YOLO v3 Real-Time Object tracking with Deep Sort

In this tutorial, I will explain to you what is object tracking, where we use it, what are the differences between object detection, and will give you my own working example code

Probably we all understand that computers and algorithms are getting better every day at "thinking", analyzing situations, and making decisions similar to humans do. Understanding computer vision is an integral part of this progress in the area of machine intelligence. Ten years ago, object detection was a mystery; it was not even worth mentioning object tracking. These technologies have come far in that regard, and the boundaries are being challenged and pushed as we talk.

While object detection in the image is receiving a lot of attention from the scientific community, a lesser-known area with widespread applications is object tracking in video or real-time video streaming.
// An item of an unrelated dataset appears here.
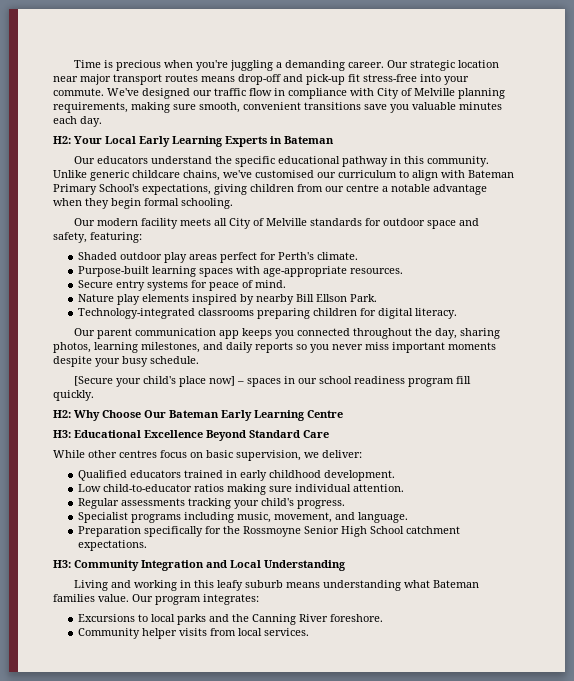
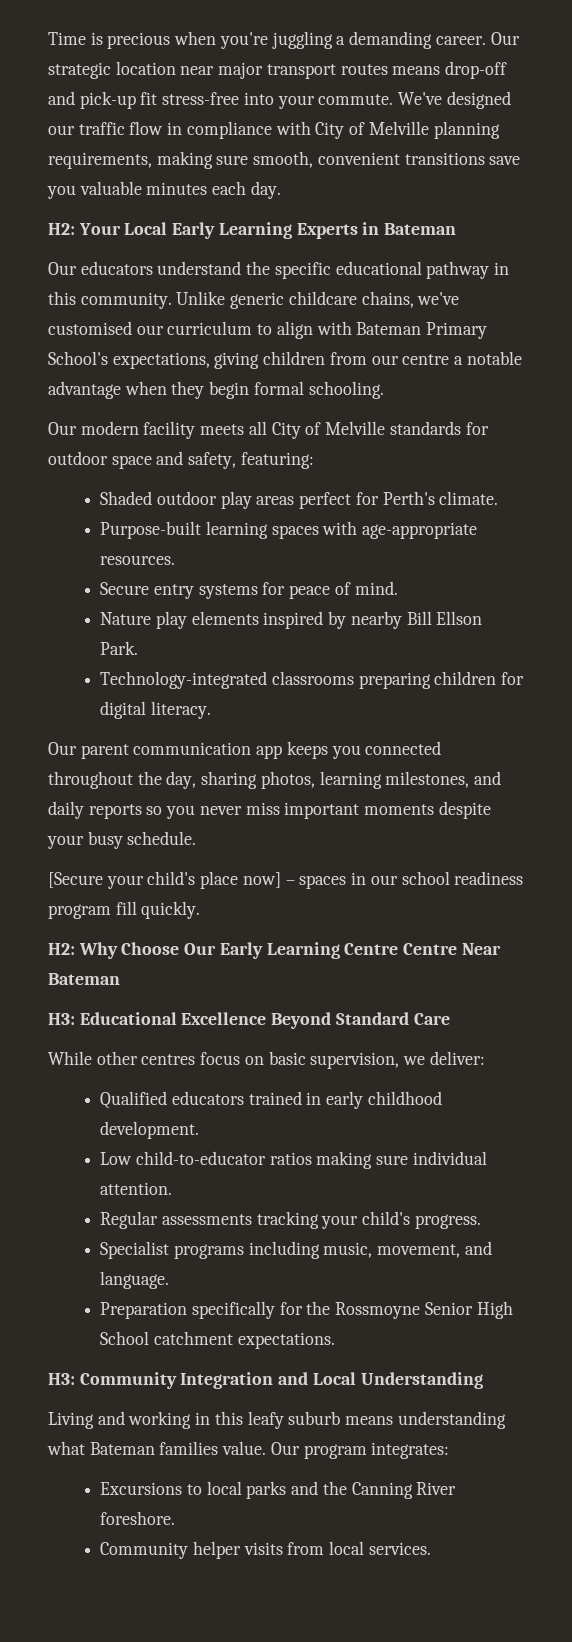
- H2: Why Choose Our Bateman Early Learning Centre
+ H2: Why Choose Our Early Learning Centre Centre Near Bateman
That's something that requires us to merge our knowledge of detecting objects in images with analyzing temporal information and using it to predict movement trajectories.

Object tracking might be used in sports events, for example, tracking basketball, catching burglars, counting passing cars in the street, or even tracking when your dog is running outside the house. There are many areas where we can use object tracking.
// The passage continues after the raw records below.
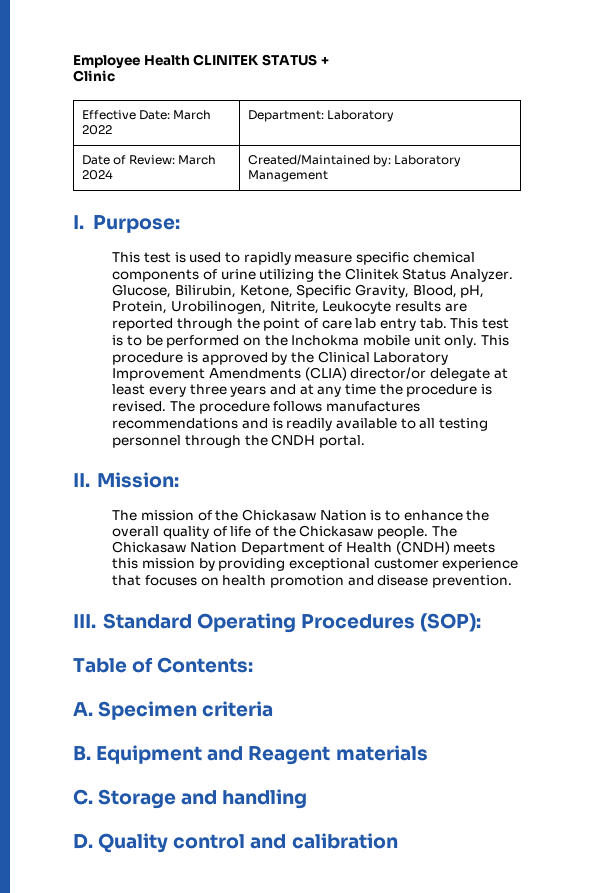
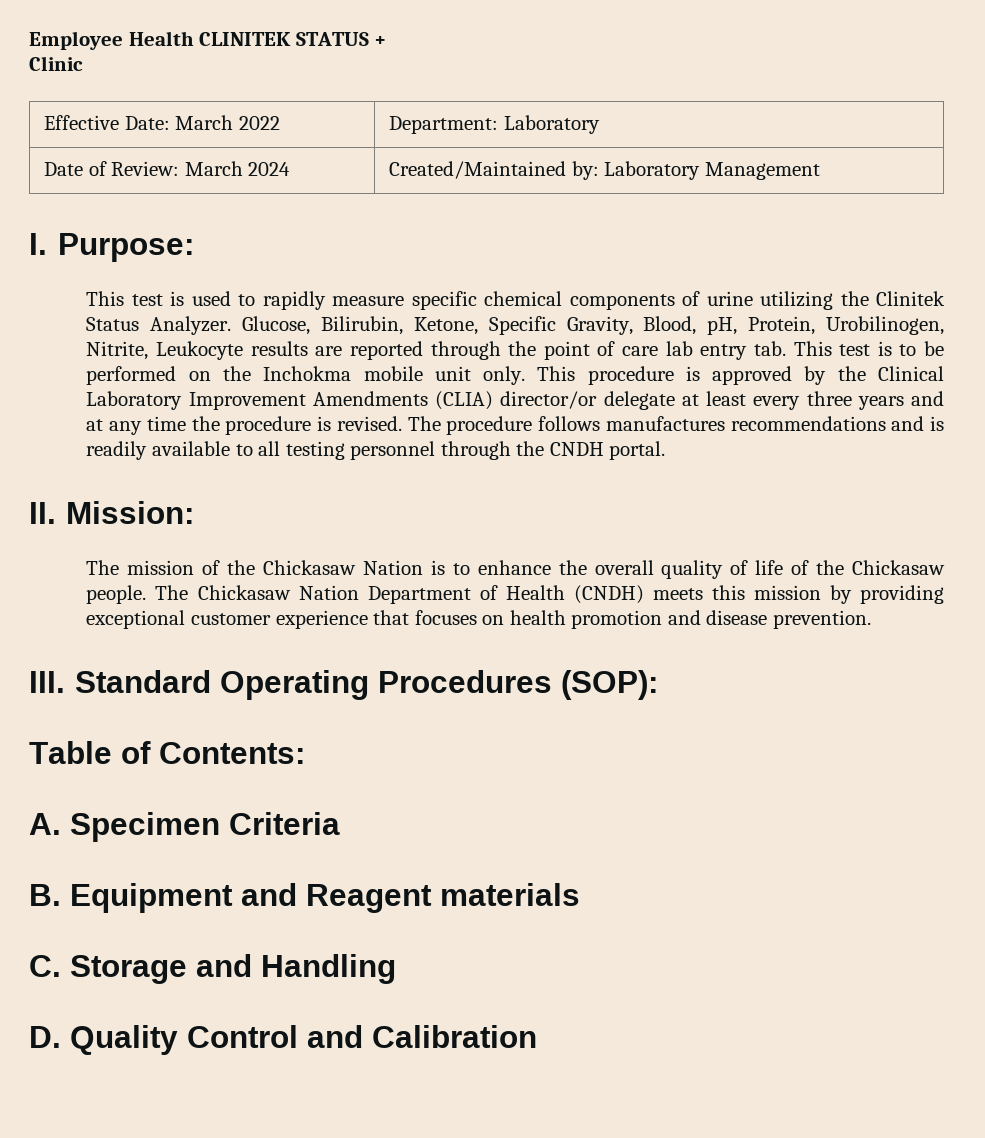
- A. Specimen criteria
+ A. Specimen Criteria
- C. Storage and handling
+ C. Storage and Handling
- D. Quality control and calibration
+ D. Quality Control and Calibration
Object detection vs. Object Tracking

If you are new to computer vision and deep learning, you may ask, what's the difference between "Object Detection" and "Object Tracking"?

In simple terms, in object detection, we detect an object in a frame, put a bounding box or a mask around it, and classify the object. Note that the job of the detector ends here. It processes each frame independently and identifies numerous objects in that particular frame.

GIF source: https://ssvar.ch/object-detection-and-tracking-using-mediapipe/

Now, an object tracker, on the other hand, needs to track a particular object across the entire series of frames (for example, video). If the detector detects two bananas in the frame, the object tracker has to identify the two separate detections and track them across the subsequent frames (with the help of a unique object ID).

Challenges

Tracking an object on a straight road or a clear area might sound very easy. But hardly any real-world application is that straightforward and free of any challenges. Here I will mention some common problems that might encounter while using an object tracker.

Occlusion:

The occlusion of objects in videos is one of the most common obstacles to the seamless tracking of objects. As you can see, in the above figure (left), the man in the background is detected, while the same guy goes undetected in the next frame (right). Now, the challenge for the tracker lies in identifying the same guy when he is detected in a much later frame and associating his older track and features with his trajectory.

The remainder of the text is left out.